Let’s examine each of these steps in detail. We’ll use GitHub for our examples; most online repositories will operate similarly.

Fork the Project Repository


When you fork a project repository, you create a local copy of the project to do your work on. After you have your own copy, be sure to read any special instructions in the project README so that you can get the project up and running on your machine.

In GitHub, you can simply use the “Fork” button to start this. You’ll find it in the upper-right part of your screen:

Cisco Certification, Cisco Exam, Cisco Preparation, Cisco Career, Cisco Learning, Cisco Skills, Cisco Jobs, Cisco, Cisco Preparation, Cisco Tutorial and Material, Cisco News

As you save the forked repository to your account, you’ll be prompted to provide a name for it.

Cisco Certification, Cisco Exam, Cisco Preparation, Cisco Career, Cisco Learning, Cisco Skills, Cisco Jobs, Cisco, Cisco Preparation, Cisco Tutorial and Material, Cisco News

Solve the Issue


With a forked local copy up and running, you’re now ready to tackle the issue at hand.

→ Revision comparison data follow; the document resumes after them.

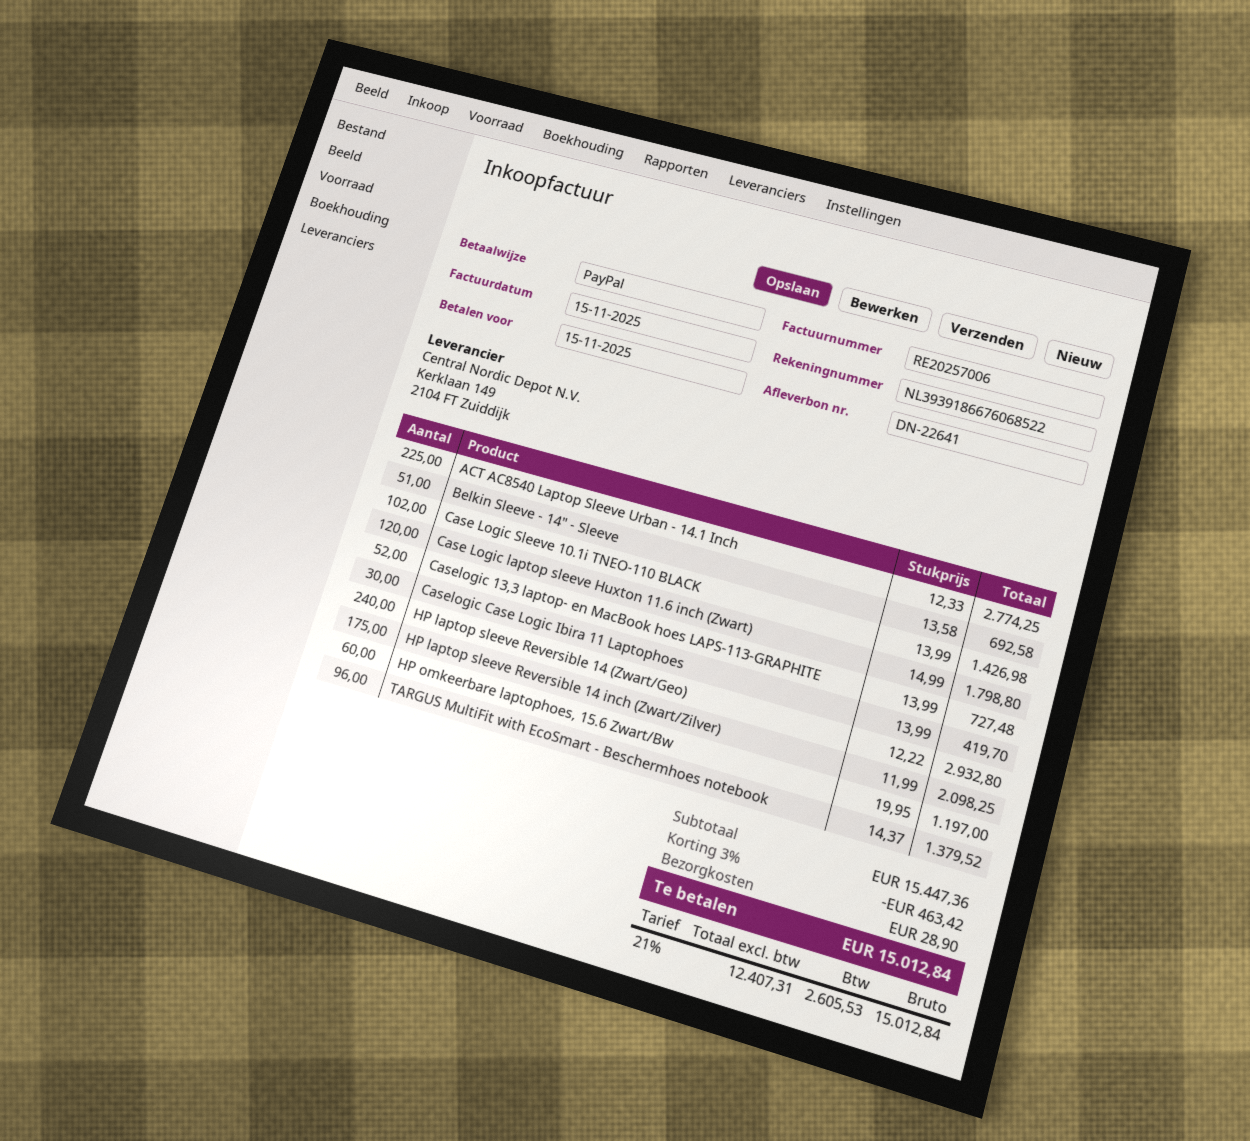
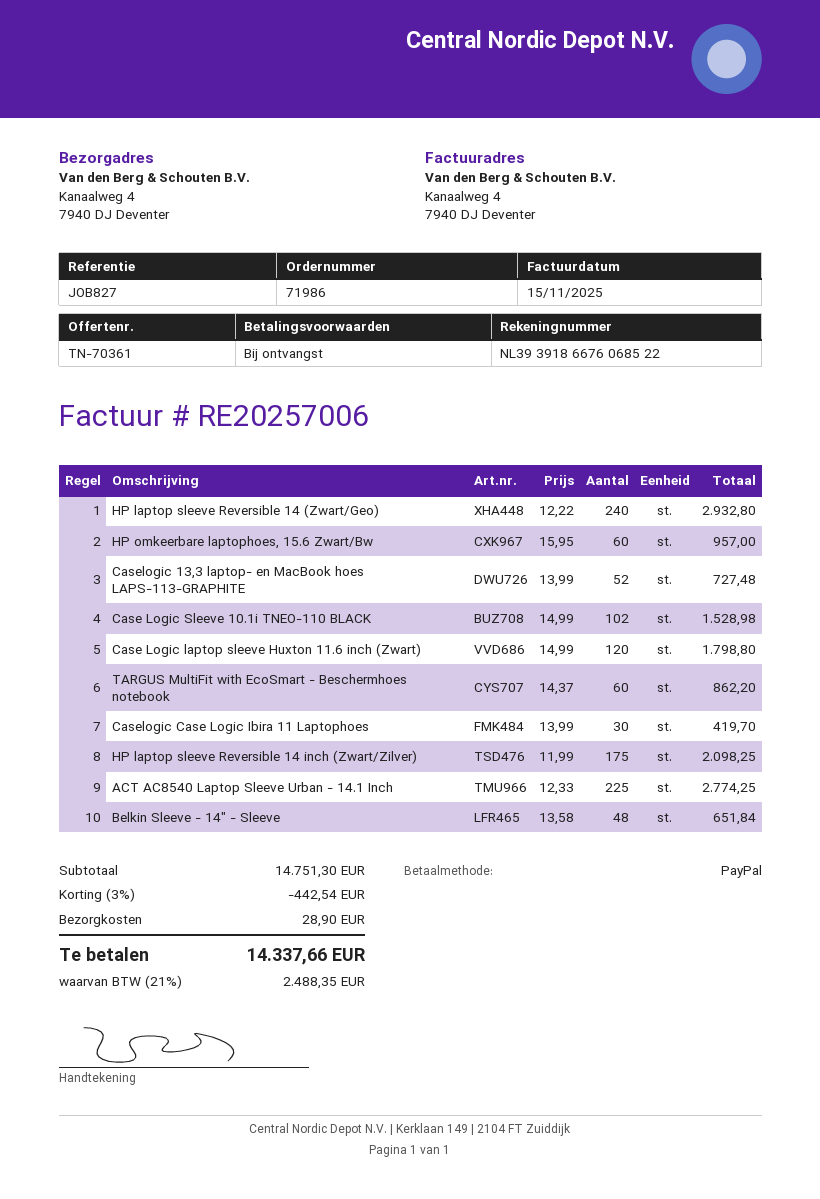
Belkin Sleeve - 14" - Sleeve: 51 x 13.58 = 692.58 -> 48 x 13.58 = 651.84
Case Logic Sleeve 10.1i TNEO-110 BLACK: 102 x 13.99 = 1426.98 -> 102 x 14.99 = 1528.98
HP omkeerbare laptophoes, 15.6 Zwart/Bw: 60 x 19.95 = 1197.00 -> 60 x 15.95 = 957.00
TARGUS MultiFit with EcoSmart - Beschermhoes notebook: 96 x 14.37 = 1379.52 -> 60 x 14.37 = 862.20
subtotal: 15447.36 -> 14751.30
discount: 3% = 463.42 -> 3% = 442.54
tax: 21% = 2605.53 -> 21% = 2488.35
total: 15012.84 -> 14337.66

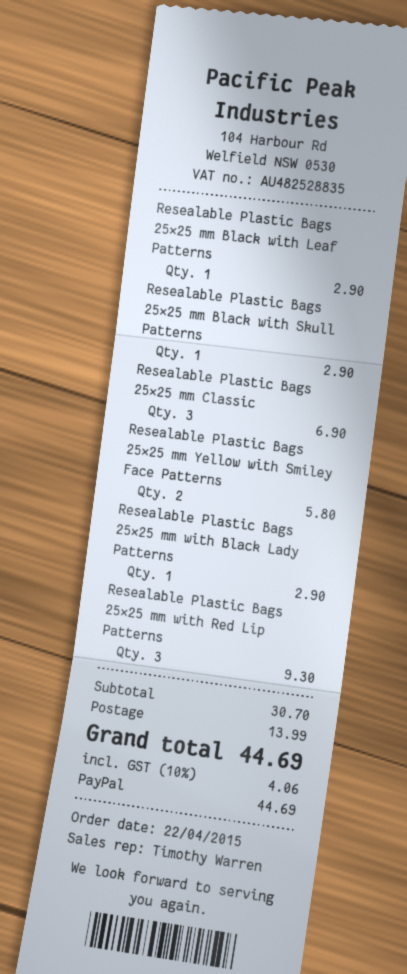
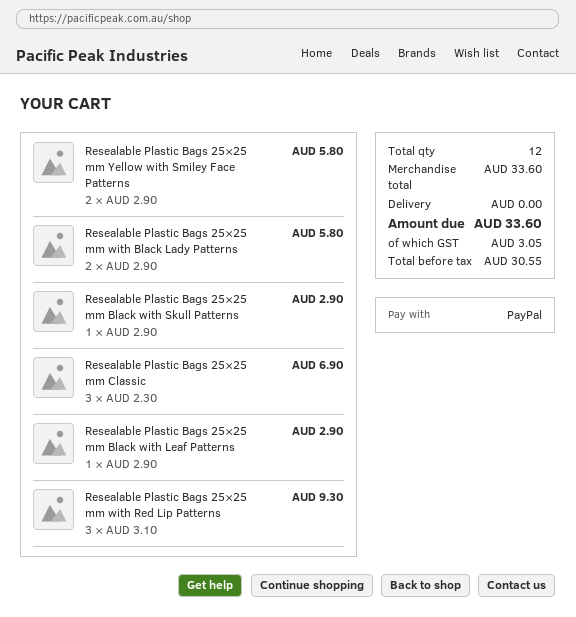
Resealable Plastic Bags 25×25 mm with Black Lady Patterns: 1 for 2.90 -> 2 for 5.80
subtotal: 30.70 -> 33.60
shipping: 13.99 -> 0.00
tax: 4.06 -> 3.05
total: 44.69 -> 33.60

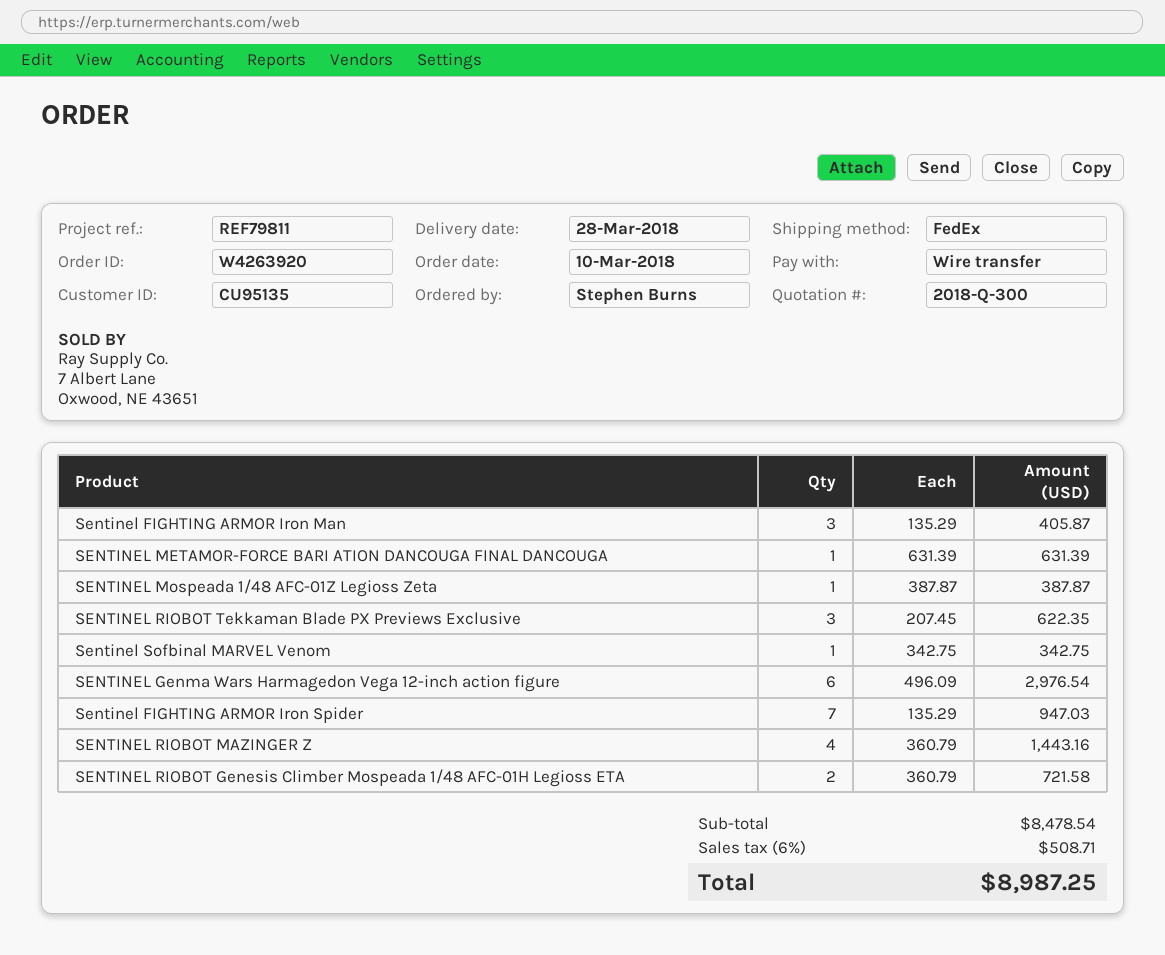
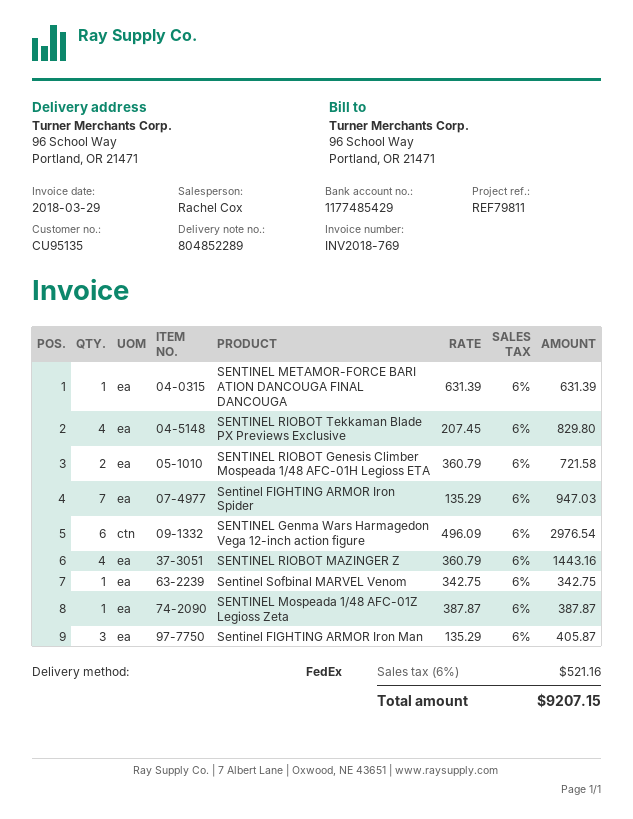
SENTINEL RIOBOT Tekkaman Blade PX Previews Exclusive: 3 x 207.45 = 622.35 -> 4 x 207.45 = 829.80
tax: 6% = 508.71 -> 6% = 521.16
total: 8987.25 -> 9207.15

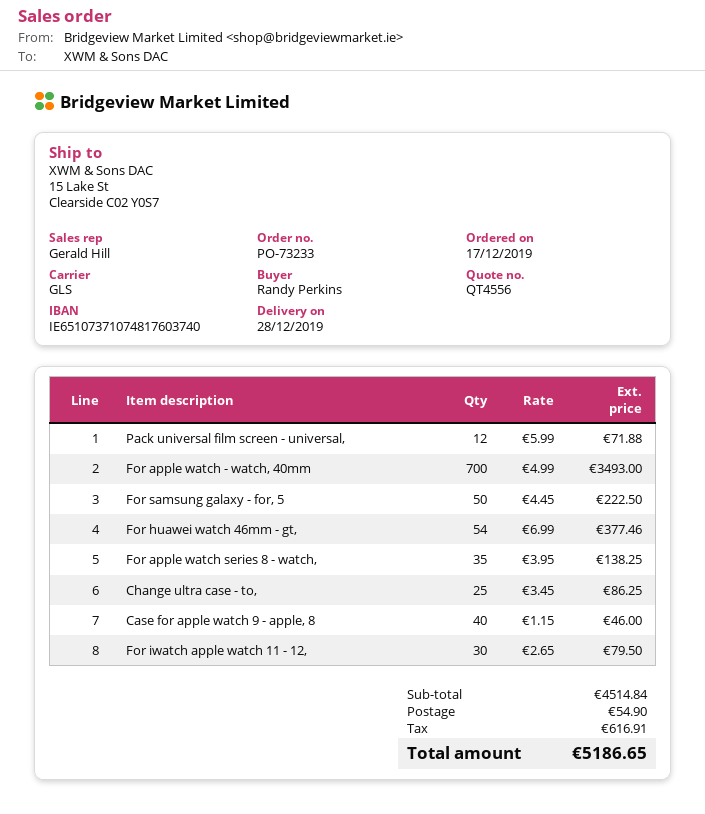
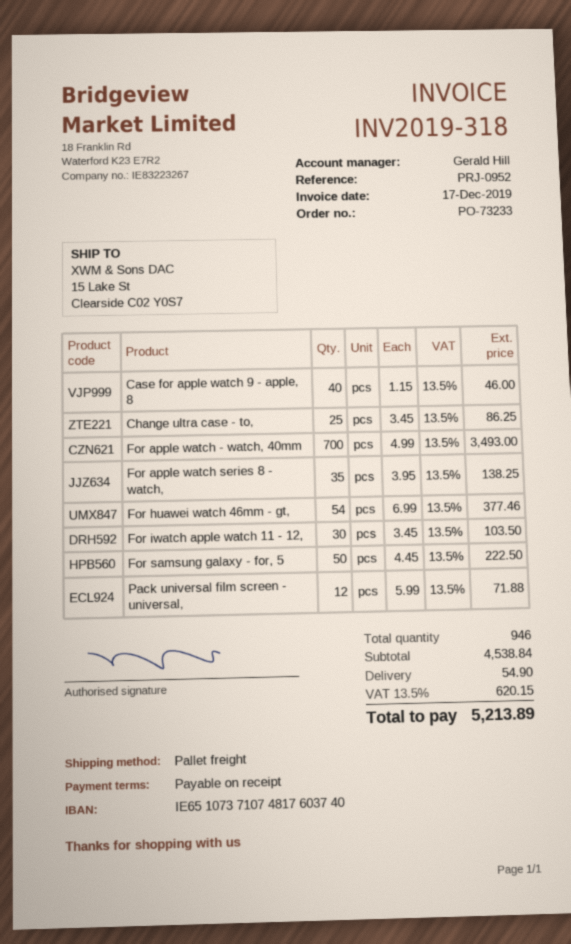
shipping method: GLS -> pallet freight
For iwatch apple watch 11 - 12,: 30 x 2.65 = 79.50 -> 30 x 3.45 = 103.50
subtotal: 4514.84 -> 4538.84
tax: 616.91 -> 620.15
total: 5186.65 -> 5213.89

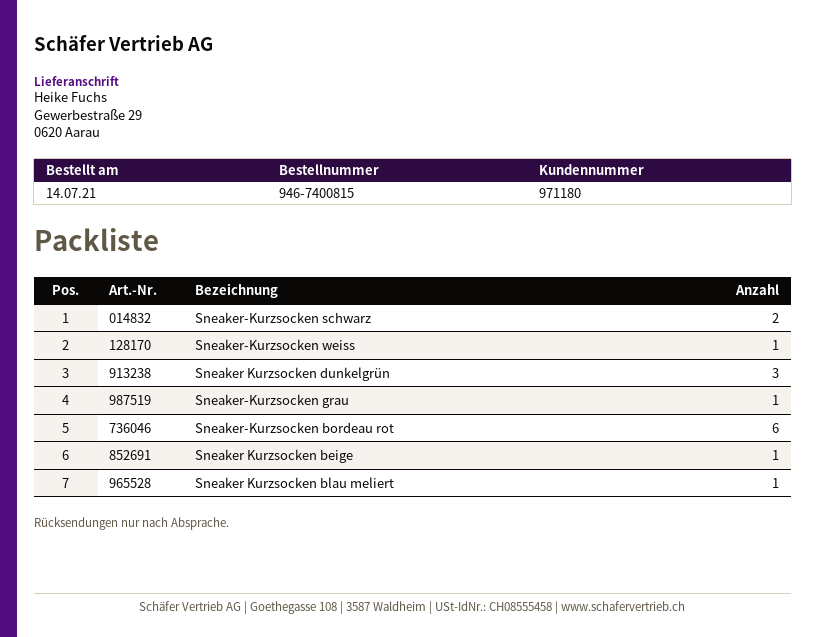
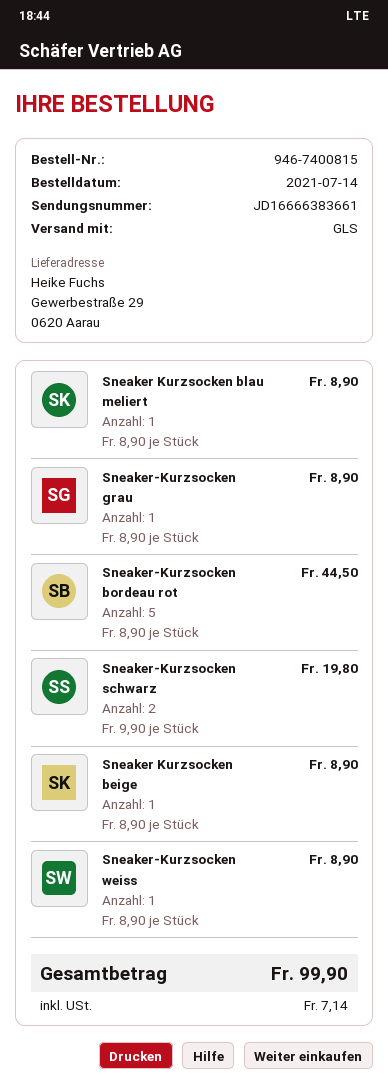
Sneaker Kurzsocken dunkelgrün: 3 -> none
Sneaker-Kurzsocken bordeau rot: 6 -> 5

As you solve the issue, it’s important to keep a few things in mind:

◉ Pay attention to any coding style guidelines provided for the project.
◉ Make sure the project will run as expected, and that any provided tests pass.
◉ Comment your code as needed to help future developers.

Now that you’ve got a solution in place, it’s time to present your solution to the project maintainers.

Submit a Pull Request


The maintainers of the project need to review your proposed changes before they (hopefully) merge those changes into the main project repository. You kick off this process by submitting a pull request (PR).

Open a new PR

You can start PR creation in GitHub right from the original repository by clicking on New pull request on the Pull requests page.

Cisco Certification, Cisco Exam, Cisco Preparation, Cisco Career, Cisco Learning, Cisco Skills, Cisco Jobs, Cisco, Cisco Preparation, Cisco Tutorial and Material, Cisco News

Set up the branch comparison

On the Compare changes page, click on compare across forks.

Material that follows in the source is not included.